→ WORK ORDER
Each line with the string "portamiento" is to be copied from the records below.

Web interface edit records
= = = =
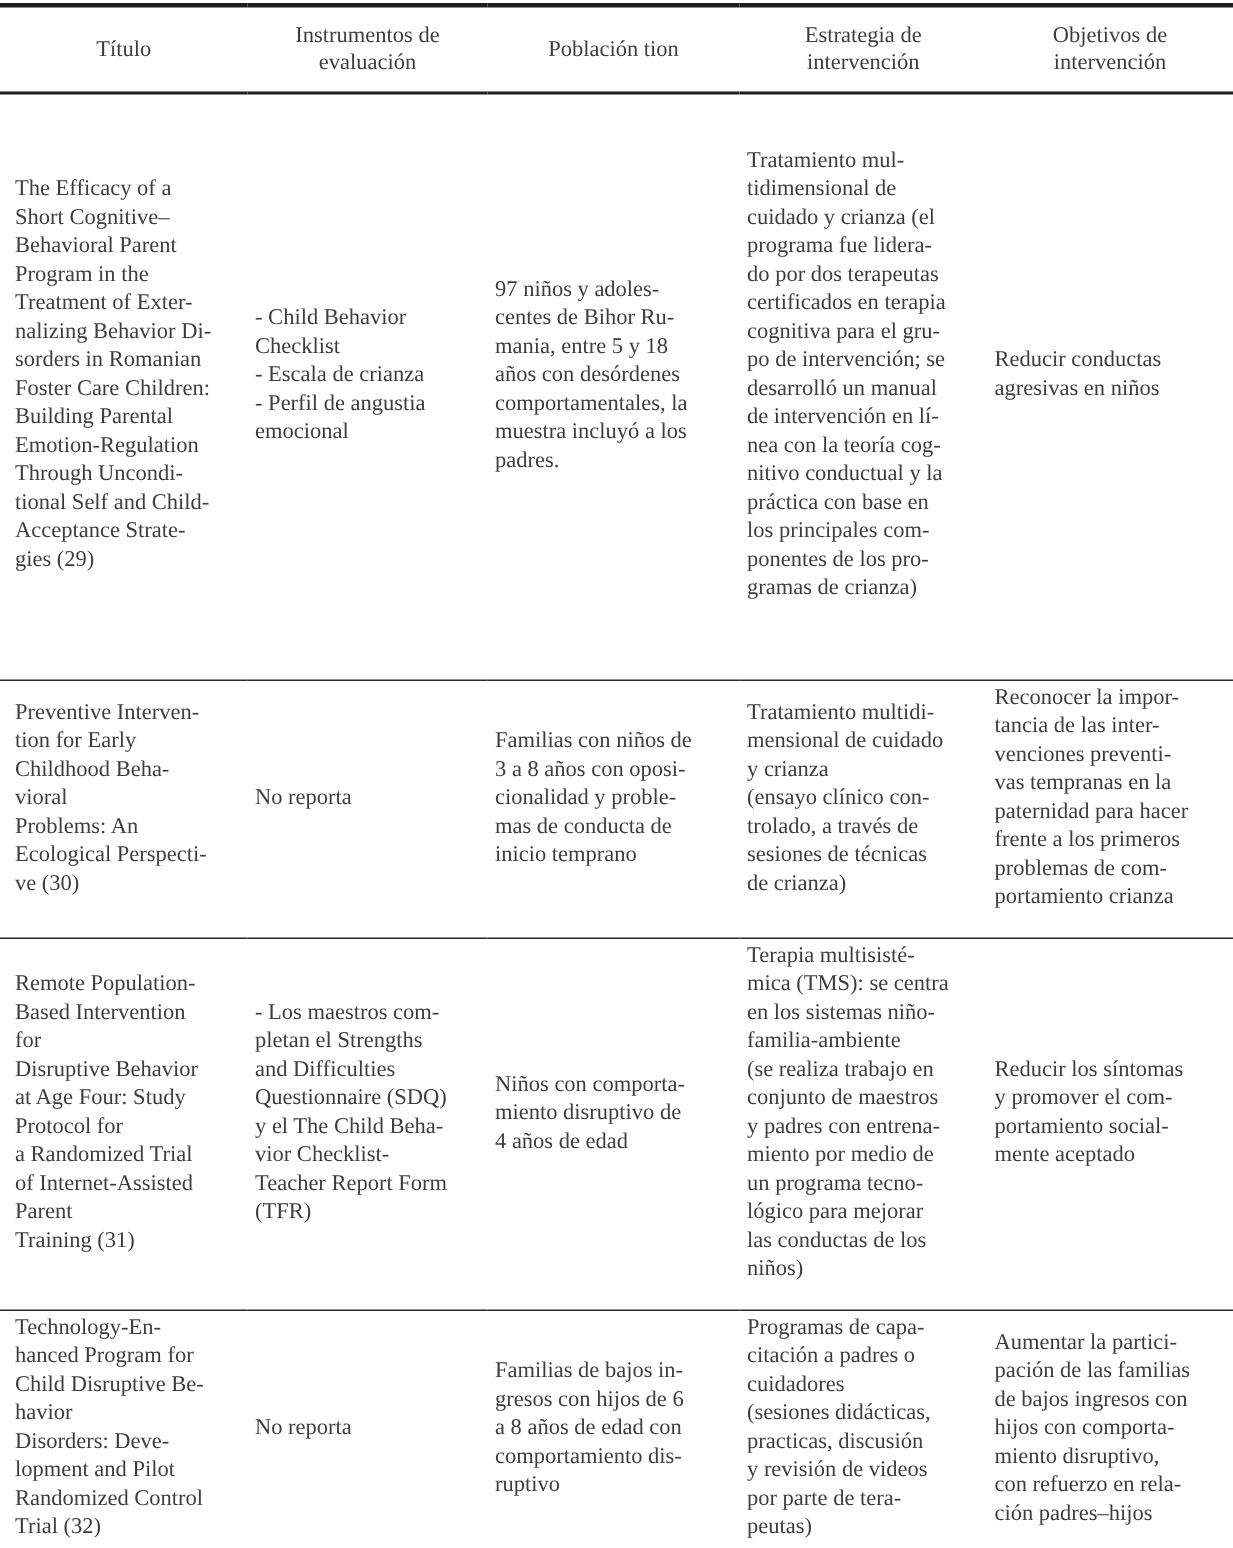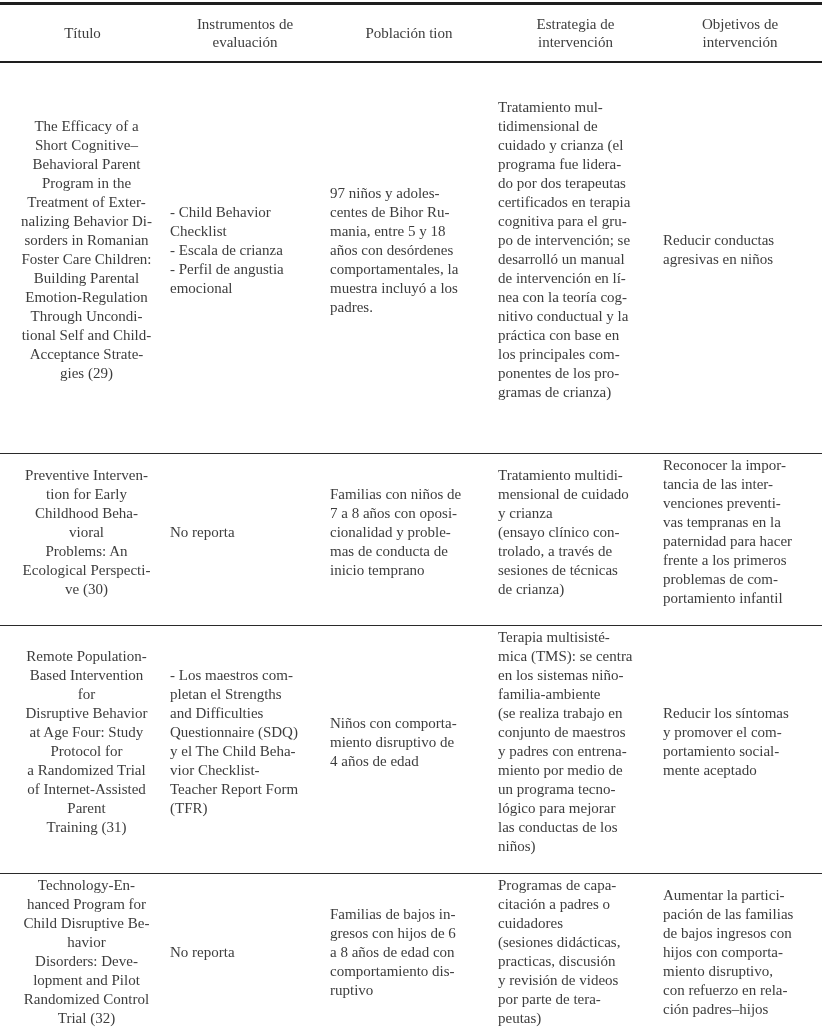--- a/index.html
+++ b/index.html
@@ -56,21 +56,20 @@
   td {
     font-size: 15px;
     line-height: 19px;
     vertical-align: middle;
     text-align: left;
     white-space: pre-line;
     padding: 2px 2px 17px 5px;
   }
   td.first {
     padding-left: 10px;
-    text-align: center;
   }
 </style>
 </head>
 <body>
 
 <div class="page">
   <table class="studies">
     <colgroup>
       <col class="c1">
         <col class="c2">
@@ -140,39 +139,39 @@
       <tr class="r2">
         <td class="first">Preventive Interven-
 tion for Early
 Childhood Beha-
 vioral
 Problems: An
 Ecological Perspecti-
 ve (30)</td>
         <td>No reporta</td>
         <td>Familias con niños de
-7 a 8 años con oposi-
+3 a 8 años con oposi-
 cionalidad y proble-
 mas de conducta de
 inicio temprano</td>
         <td>Tratamiento multidi-
 mensional de cuidado
 y crianza
 (ensayo clínico con-
 trolado, a través de
 sesiones de técnicas
 de crianza)</td>
         <td>Reconocer la impor-
 tancia de las inter-
 venciones preventi-
 vas tempranas en la
 paternidad para hacer
 frente a los primeros
 problemas de com-
-portamiento infantil</td>
+portamiento crianza</td>
       </tr>
       <tr class="r3">
         <td class="first">Remote Population-
 Based Intervention
 for
 Disruptive Behavior
 at Age Four: Study
 Protocol for
 a Randomized Trial
 of Internet-Assisted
= = = =
→ EXPECTED OUTPUT
-portamiento infantil</td>
+portamiento crianza</td>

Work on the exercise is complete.